Mercredi 27 octobre 2010
Je suis posée sur un nuage... ou dans du coton... un nuage cotonneux peut-être... Je suis... c'est tellement étrange cette sensation de vide dans ma tête, un immense vide que je ne cherche pas à combler. C'est doux, chaud, rassurant, un véritable cocon... Rien ne trouble la paix de l'endroit, quel qu'il soit... Est-ce que je dors encore ? Est-il tard ? Je dois aller chercher le petit-déjeuner ce matin, c'est mon tour... Je dois... Je dois me réveiller, mais c'est tellement difficile ! Me suis-je couchée tard ? Non, pas que je me souvienne. J'ai lu dans mon lit jusqu'à minuit et puis j'ai éteint la lumière et glissé dans le sommeil tout doucement. J'ai rêvé de... de quoi ai-je rêvé ? Ai-je rêvé, cette nuit ? Je ne me souviens pas ou du moins, je sais que j'ai rêvé, mais je ne me souviens plus de quoi... c'était un cauchemar, je crois... Ce n'était pas un beau rêve, ce n'était pas paisible, c'était... mauvais ? Sombre ? Bruyant ? Douloureux...

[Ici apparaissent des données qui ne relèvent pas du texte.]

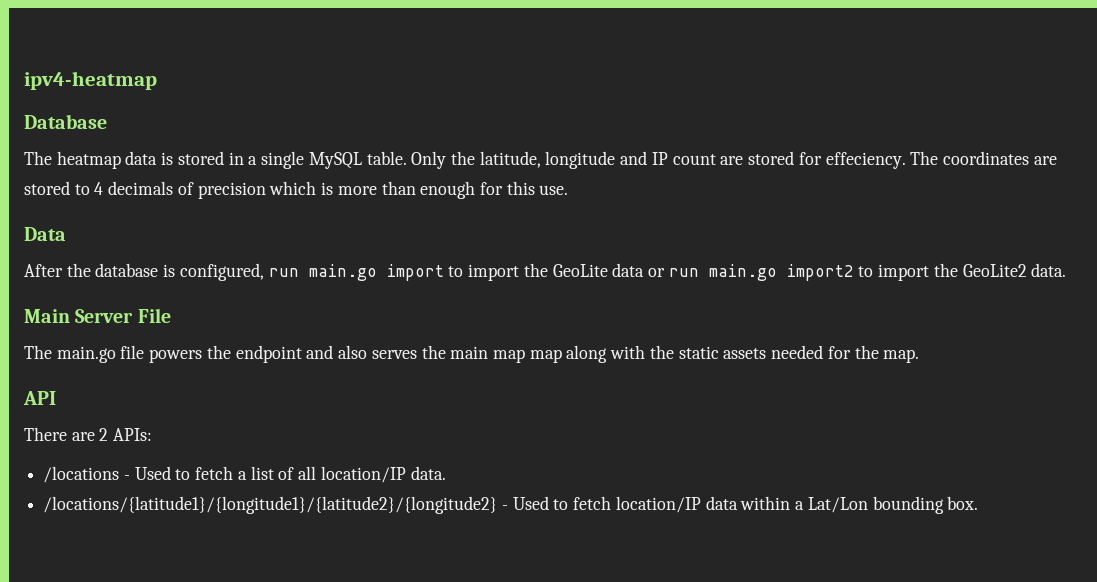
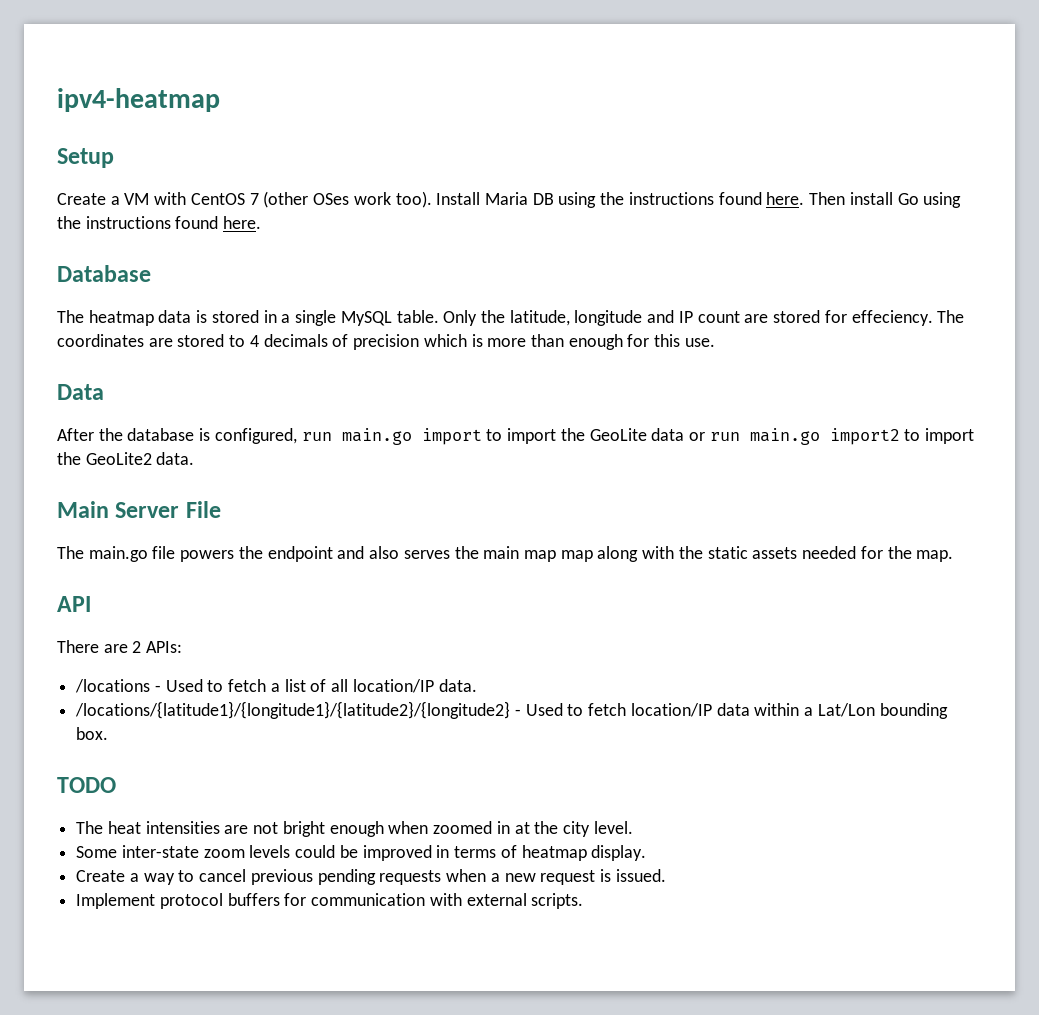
(157, 80) none -> [57,148,114,168] [57,191,962,208] [57,216,262,229] // Setup // Create a VM with CentOS 7 (other OSes work too). Install Maria DB using the instructions found here. Then install Go using the instructions found here.
(979, 503) none -> [57,777,116,793] [76,821,633,837] [76,845,647,861] [76,869,666,885] [76,893,584,909] // TODO // The heat intensities are not bright enough when zoomed in at the city level. // Some inter-state zoom levels could be improved in terms of heatmap display. // Create a way to cancel previous pending requests when a new request is issued. // Implement protocol buffers for communication with external scripts.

Le silence paisible est tout à coup perturbé par un bip régulier qui me vrille les tympans. Je cherche mon réveil sur ma table de nuit... mais je n'ai pas de réveil. Mon portable n'a pas ce genre de sonnerie. Quand il me réveille, c'est toujours en douceur au son de « Unintended » du groupe britannique Muse. Ce n'est donc pas mon portable. Une alarme incendie ? La maison est-elle en feu ? Suis-je en danger ? Pourquoi ai-je tout à coup l'impression qu'il va m'arriver quelque chose de mal ? Et ce bip... bip... bip... tellement dérangeant, tellement régulier, comme un métronome, comme un cœur qui bat... mon cœur qui bat ?
Doucement, le coton se délite sous moi. J'ai moins chaud, la douceur qui m'entourait me quitte lentement. Je ne suis plus sur un nuage, je suis allongée sur quelque chose de moelleux. Ma tête se remplit lentement d'images, de sons, de sensations, de souvenirs. Suis-je enfin en train de me réveiller ? Quelle heure peut-il bien être ? Je dois me dépêcher, je dois m'occuper du pneu avant de mon vélo qui est légèrement dégonflé. Je dois aller chercher les croissants que Papa et Maman aiment tant. Je prendrai du pain aussi et une fougasse et peut-être aussi cette drôle de petite brioche en forme de souris qu'affectionne tant Sasha, fourrée au chocolat avec ses moustaches de réglisse.
Le bip s'intensifie encore. Il pénètre mon crâne à un rythme régulier, comme un lent, très lent marteau-piqueur. Il faut que j'arrête ce truc, c'est vraiment pénible. Je dois ouvrir les yeux et me rendre compte par moi-même, mais mes paupières sont tellement lourdes... tellement lourdes.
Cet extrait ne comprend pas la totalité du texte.